In the case of quantitative data, the central tendency and dispersion of
the data are measured and analyzed.
- Central tendency : mean / median
- Dispersion : variance / standard deviation
Data for two quantitative variables are measured using a covariance and
a correlation coefficient.
4.1 Measure of Central Tendency – Mean and Median
⭐ Think
The data obtained by taking a sample of 5 middle school students and surveying their weight are as follows:
(Data 4.1) Weights of five middle school students (kg)
63 60 65 55 77
💎 Explore
1) What kind of graph is used to find a representative value of these data?
2) What would be a representative value for the weight of 5 students?
The average (or mean) is a measure of central tendency of quantitative
data and is widely used as a representative value for the data. The mean is
the sum of all data and divided by the number of data, which implies the
center of gravity of the data.

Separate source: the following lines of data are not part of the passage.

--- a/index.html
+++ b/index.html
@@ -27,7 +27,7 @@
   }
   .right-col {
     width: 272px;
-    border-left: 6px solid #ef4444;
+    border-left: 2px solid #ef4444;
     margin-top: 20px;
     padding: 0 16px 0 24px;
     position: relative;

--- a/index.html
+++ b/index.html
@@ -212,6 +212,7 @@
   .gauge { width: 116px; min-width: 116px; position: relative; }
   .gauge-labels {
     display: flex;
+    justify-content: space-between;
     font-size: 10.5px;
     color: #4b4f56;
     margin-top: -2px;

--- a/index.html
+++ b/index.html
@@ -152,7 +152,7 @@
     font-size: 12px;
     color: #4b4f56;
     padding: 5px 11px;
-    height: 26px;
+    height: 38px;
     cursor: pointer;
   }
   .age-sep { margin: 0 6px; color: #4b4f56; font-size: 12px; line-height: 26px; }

The mean is expressed as \(\mu\) (read mu),
and the mean of (Data 4.1) is obtained as follows:
$$
\text{Mean} = \mu = \frac{63 + 60 + 65 + 55 + 77}{5} = \frac{320}{5} = 64
$$
When \(n\) number of data is expressed as \(x_1 , x_2 , ... , x_n \),
mean is expressed by the following formula.
$$
\small \mu = \frac{1}{n} \sum_{i=1}^n x_i
$$
In general, the mean is very appropriate as a representative value of the data,
but when there is a very large or a small value in the data, it is greatly
affected by this extreme value. In this case, a median can be used.

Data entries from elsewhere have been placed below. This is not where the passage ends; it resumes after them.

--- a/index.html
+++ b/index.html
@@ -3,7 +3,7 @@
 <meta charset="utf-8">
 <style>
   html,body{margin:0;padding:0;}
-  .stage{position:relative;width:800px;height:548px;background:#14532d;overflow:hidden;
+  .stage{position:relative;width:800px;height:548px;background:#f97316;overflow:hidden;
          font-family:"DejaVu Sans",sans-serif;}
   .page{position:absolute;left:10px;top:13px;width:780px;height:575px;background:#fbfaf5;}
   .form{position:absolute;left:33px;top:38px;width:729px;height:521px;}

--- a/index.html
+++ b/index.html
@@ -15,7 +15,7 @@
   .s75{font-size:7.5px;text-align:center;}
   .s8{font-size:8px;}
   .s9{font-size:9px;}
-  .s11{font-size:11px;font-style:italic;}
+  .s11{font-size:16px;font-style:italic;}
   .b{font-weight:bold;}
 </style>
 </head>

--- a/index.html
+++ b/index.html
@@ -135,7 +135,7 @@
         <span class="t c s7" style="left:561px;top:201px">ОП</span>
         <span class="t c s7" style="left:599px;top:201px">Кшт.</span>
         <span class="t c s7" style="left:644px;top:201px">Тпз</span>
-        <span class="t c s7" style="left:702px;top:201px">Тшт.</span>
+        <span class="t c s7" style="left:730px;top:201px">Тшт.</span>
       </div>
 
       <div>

The median is the value in the middle when the data are sorted in order.
In (Data 4.1), the number of data is 5 which is an odd number, and the 3rd
(\(\frac{n+1}{2}\)) number when data is sorted in ascending order is the median as follows:
Data 4.1) is sorted in ascending order.
\(\qquad\)55 60 63 65 77
Median is the 3rd number in these sorted data which is 63.

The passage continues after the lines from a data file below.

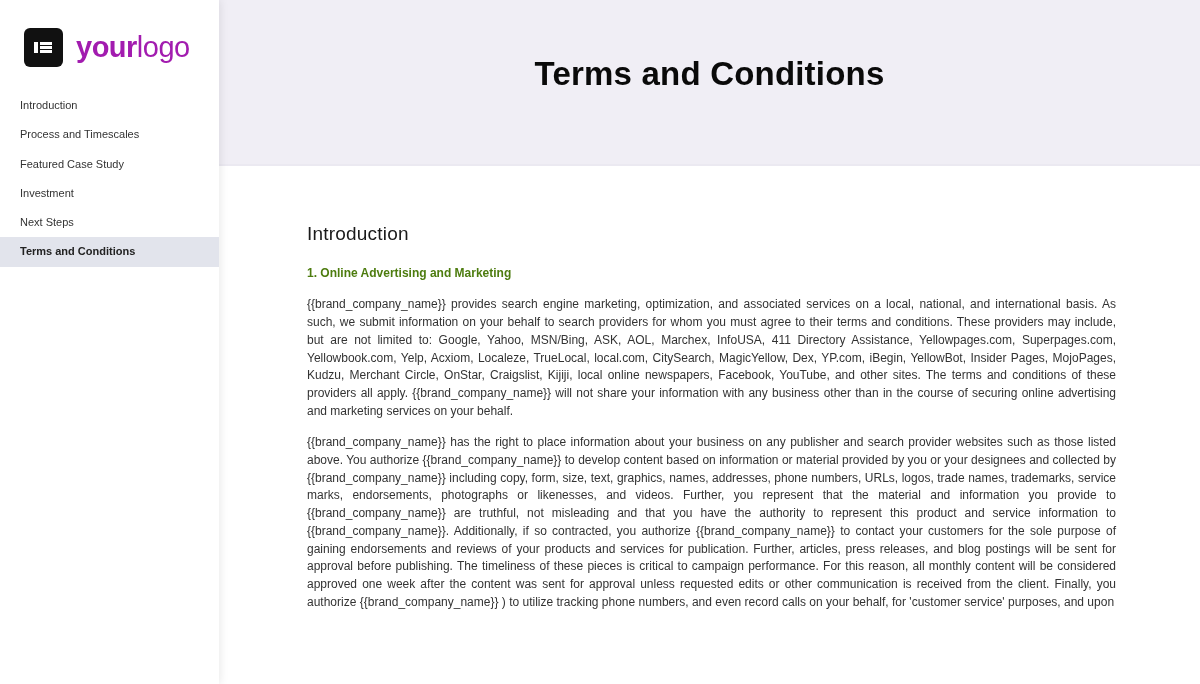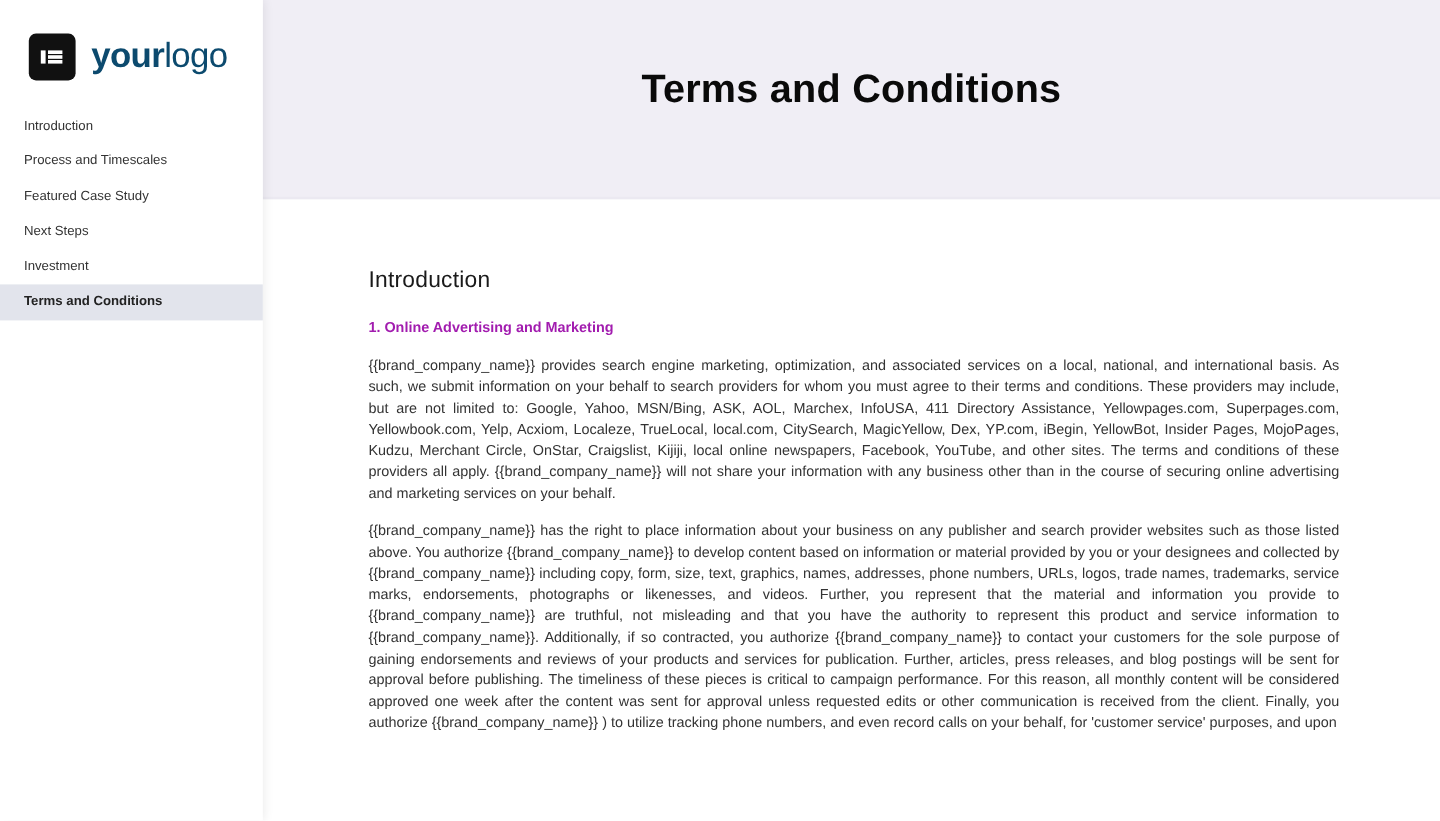--- a/index.html
+++ b/index.html
@@ -21,7 +21,7 @@
   .logo-mark .b1 { top: 14px; }
   .logo-mark .b2 { top: 18px; }
   .logo-mark .b3 { top: 22px; }
-  .logo-text { margin-left: 13px; font-size: 29px; color: #0c4a6e; letter-spacing: -0.5px; line-height: 1; }
+  .logo-text { margin-left: 13px; font-size: 29px; color: #a21caf; letter-spacing: -0.5px; line-height: 1; }
   .logo-text .bold { font-weight: 700; }
   .logo-text .light { font-weight: 400; }
 

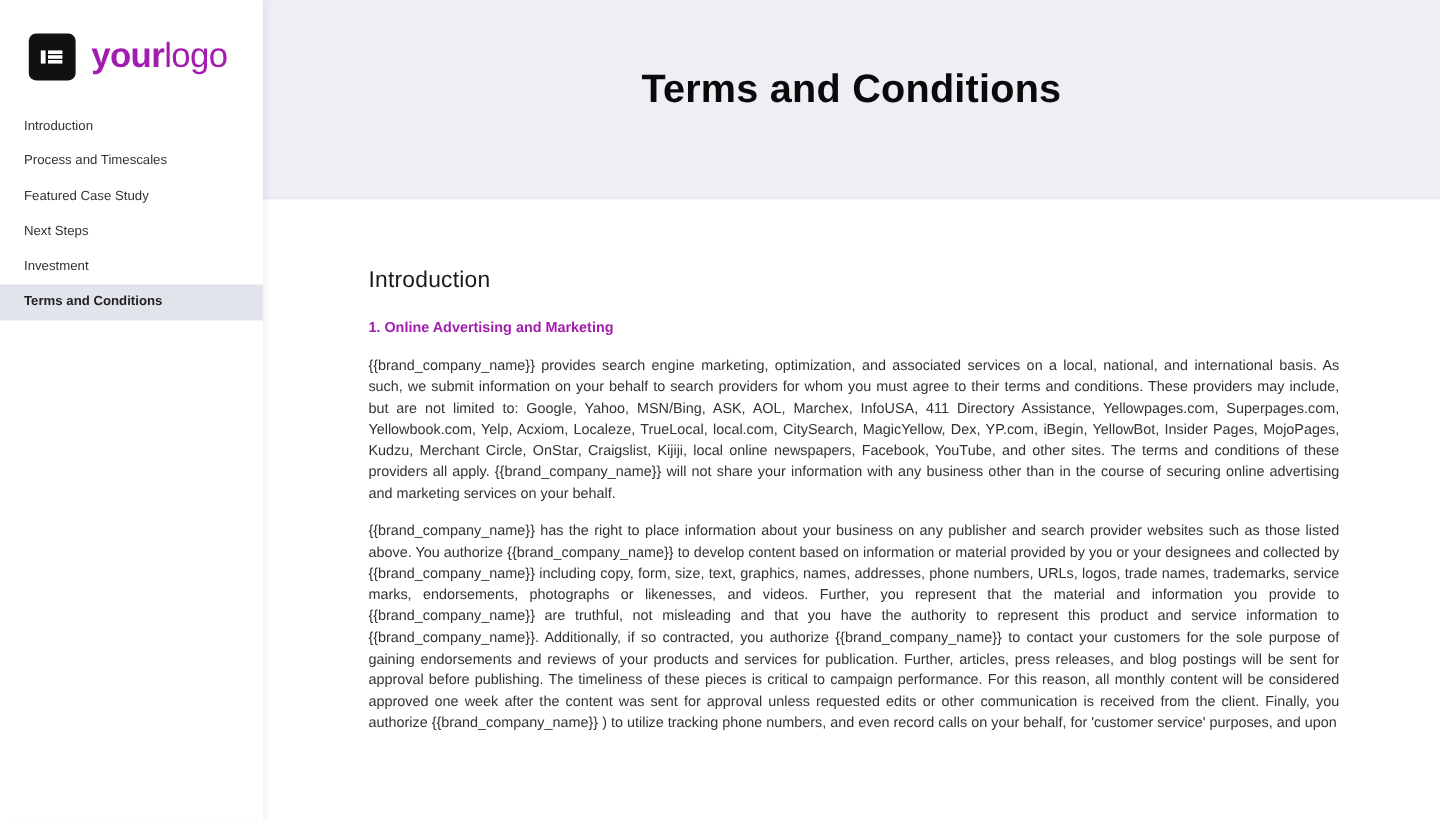--- a/index.html
+++ b/index.html
@@ -68,8 +68,8 @@
     <a class="nav-item">Introduction</a>
     <a class="nav-item">Process and Timescales</a>
     <a class="nav-item">Featured Case Study</a>
+    <a class="nav-item">Investment</a>
     <a class="nav-item">Next Steps</a>
-    <a class="nav-item">Investment</a>
     <a class="nav-item active">Terms and Conditions</a>
   </nav>
 </aside>

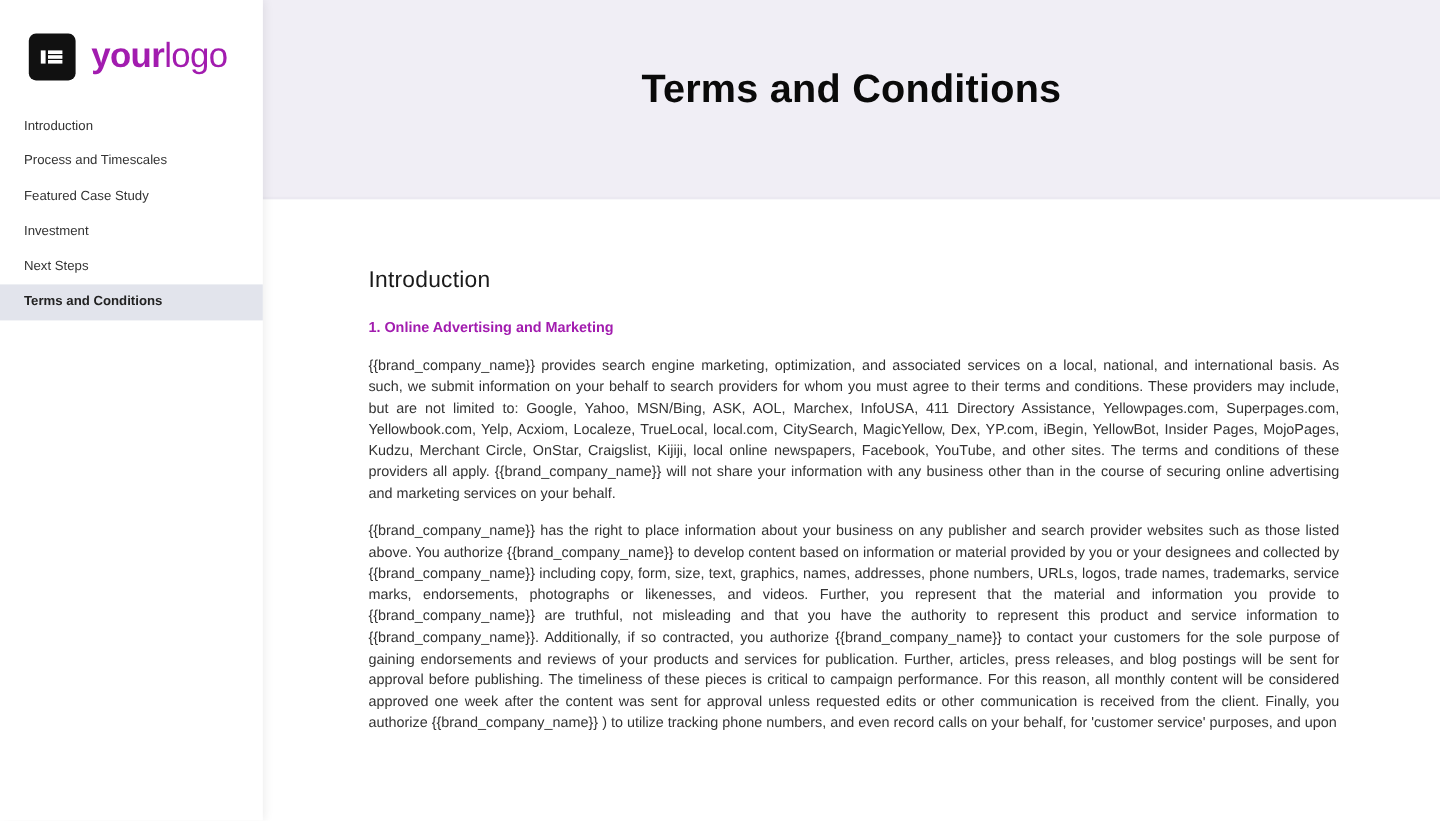--- a/index.html
+++ b/index.html
@@ -47,7 +47,7 @@
     font-size: 12px; color: #333; line-height: 17.7px;
   }
   .section-title { font-size: 19px; font-weight: 400; color: #1a1a1a; margin-bottom: 22px; letter-spacing: 0.2px; }
-  .sub-heading { font-size: 12px; font-weight: 700; color: #a21caf; margin-bottom: 14px; }
+  .sub-heading { font-size: 12px; font-weight: 700; color: #4d7c0f; margin-bottom: 14px; }
   .para { margin-bottom: 14px; text-align: justify; }
 </style>
 </head>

If the number of data is 6 which is an even number, how do we find the median?
In this case, the median of the data is calculated as the average of the
3rd (=\(\frac{n}{2}\) ) and 4th (=\(\frac{n+2}{2}\) ) of the sorted data.
Generally, a median is expressed as \(m\), and, if the number of data is \(n\) ,
it is calculated as follows:
1) Data are sorted in ascending order.
2) Check whether the number of data is an odd number or an even number.
3) If \(n\) is odd, \(m\) = \( (\frac{n+1}{2})^{th}\) data in sorted data.
\(\quad \;\)If \(n\) is even, \(m\) = Average of (\(\frac{n}{2})^{th}\) data \((\frac{n+2}{2})^{th}\) data in sorted data.
In order to see the overall distribution of the weight data, a stem and leaf plot
or a histogram discussed in Chapter 3 can be considered, but a dot graph is more useful.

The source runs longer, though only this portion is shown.